▶ **Exercise directions**
Nothing but an exact reproduction of the records, pictures excluded, should be returned.

(Source data)
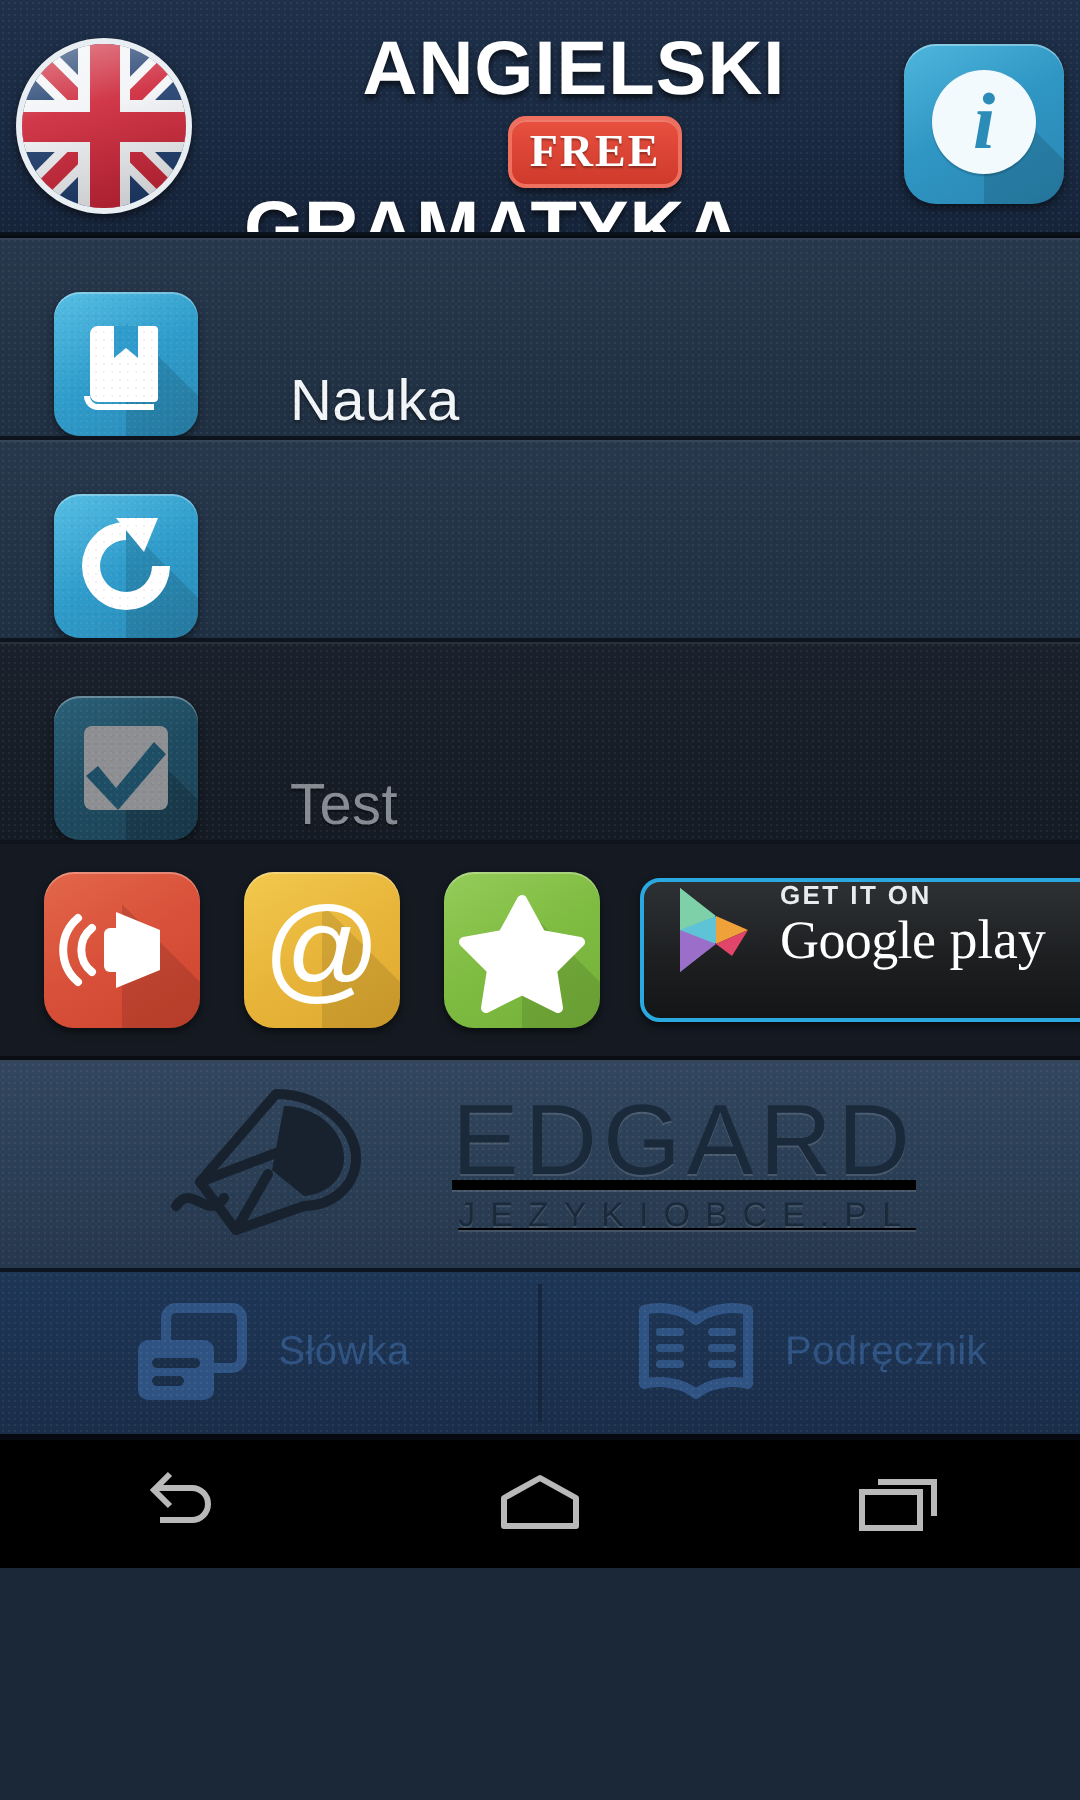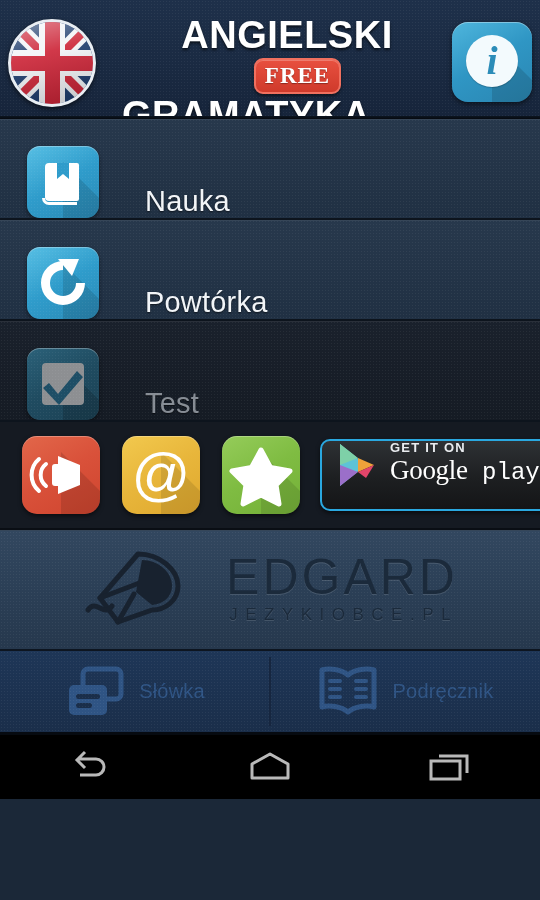--- a/index.html
+++ b/index.html
@@ -246,36 +246,37 @@
     color: #e9ecef; font-size: 13px; font-weight: bold;
     letter-spacing: 1.2px; line-height: 14px;
   }
   .gplay-name {
     color: #ffffff; font-size: 27px; line-height: 29px;
     font-family: "Liberation Serif", serif;
     letter-spacing: -.3px; margin-top: 1px;
     white-space: nowrap;
   }
   .gplay-name .play {
-    font-family: Liberation Mono, monospace;
-    font-size: 24px; letter-spacing: 0;
+    font-family: Liberation Serif, serif;
+    font-size: 28px; letter-spacing: 0;
   }
 
   
   .brand {
     position: relative;
-    height: 121px;
+    height: 106px;
     background: linear-gradient(180deg, #32475f 0%, #2b3f56 50%, #26384d 100%);
     border-top: 1px solid rgba(255,255,255,.07);
     border-bottom: 2px solid #0d1520;
     box-sizing: border-box;
     display: flex;
     align-items: center;
     justify-content: center;
     overflow: hidden;
+    text-decoration: underline;
   }
   .brand-inner { display: flex; align-items: center; position: relative; z-index: 2; }
   .brand-mark { margin-right: 14px; }
   .brand-text { position: relative; top: -2px; }
   .brand-name {
     font-size: 50px;
     line-height: 50px;
     color: #1b2a3b;
     letter-spacing: 3px;
     font-weight: normal;
@@ -396,21 +397,20 @@
 
     <div class="row normal noise">
       <div class="hl"></div>
       <div class="tile blue">
         <svg width="72" height="72" viewBox="0 0 72 72">
           <path d="M36 16 L72 52 L72 72 L36 72 Z" fill="rgba(0,0,0,0.12)"></path>
           <path d="M36 14 A22 22 0 1 0 58 36 h-9 A13 13 0 1 1 36 23 z" fill="#ffffff"></path>
           <path d="M31 12 L52 12 L45 29 Z" fill="#ffffff"></path>
         </svg>
       </div>
-      <div class="row-label">Powtórka</div>
     </div>
 
     <div class="row disabled noise">
       <div class="hl"></div>
       <div class="tile grayed">
         <svg width="72" height="72" viewBox="0 0 72 72">
           <path d="M36 16 L72 52 L72 72 L36 72 Z" fill="rgba(0,0,0,0.16)"></path>
           <rect x="15" y="15" width="42" height="42" rx="4" fill="#8d8f92"></rect>
           <path d="M22 35 l9 11 l19 -23 l6 6 l-24 28 l-16 -17 z" fill="#1e4e66"></path>
         </svg>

▶ **Answer below**
--- a/index.html
+++ b/index.html
@@ -246,36 +246,37 @@
     color: #e9ecef; font-size: 13px; font-weight: bold;
     letter-spacing: 1.2px; line-height: 14px;
   }
   .gplay-name {
     color: #ffffff; font-size: 27px; line-height: 29px;
     font-family: "Liberation Serif", serif;
     letter-spacing: -.3px; margin-top: 1px;
     white-space: nowrap;
   }
   .gplay-name .play {
-    font-family: Liberation Mono, monospace;
-    font-size: 24px; letter-spacing: 0;
+    font-family: Liberation Serif, serif;
+    font-size: 28px; letter-spacing: 0;
   }
 
   
   .brand {
     position: relative;
-    height: 121px;
+    height: 106px;
     background: linear-gradient(180deg, #32475f 0%, #2b3f56 50%, #26384d 100%);
     border-top: 1px solid rgba(255,255,255,.07);
     border-bottom: 2px solid #0d1520;
     box-sizing: border-box;
     display: flex;
     align-items: center;
     justify-content: center;
     overflow: hidden;
+    text-decoration: underline;
   }
   .brand-inner { display: flex; align-items: center; position: relative; z-index: 2; }
   .brand-mark { margin-right: 14px; }
   .brand-text { position: relative; top: -2px; }
   .brand-name {
     font-size: 50px;
     line-height: 50px;
     color: #1b2a3b;
     letter-spacing: 3px;
     font-weight: normal;
@@ -396,21 +397,20 @@
 
     <div class="row normal noise">
       <div class="hl"></div>
       <div class="tile blue">
         <svg width="72" height="72" viewBox="0 0 72 72">
           <path d="M36 16 L72 52 L72 72 L36 72 Z" fill="rgba(0,0,0,0.12)"></path>
           <path d="M36 14 A22 22 0 1 0 58 36 h-9 A13 13 0 1 1 36 23 z" fill="#ffffff"></path>
           <path d="M31 12 L52 12 L45 29 Z" fill="#ffffff"></path>
         </svg>
       </div>
-      <div class="row-label">Powtórka</div>
     </div>
 
     <div class="row disabled noise">
       <div class="hl"></div>
       <div class="tile grayed">
         <svg width="72" height="72" viewBox="0 0 72 72">
           <path d="M36 16 L72 52 L72 72 L36 72 Z" fill="rgba(0,0,0,0.16)"></path>
           <rect x="15" y="15" width="42" height="42" rx="4" fill="#8d8f92"></rect>
           <path d="M22 35 l9 11 l19 -23 l6 6 l-24 28 l-16 -17 z" fill="#1e4e66"></path>
         </svg>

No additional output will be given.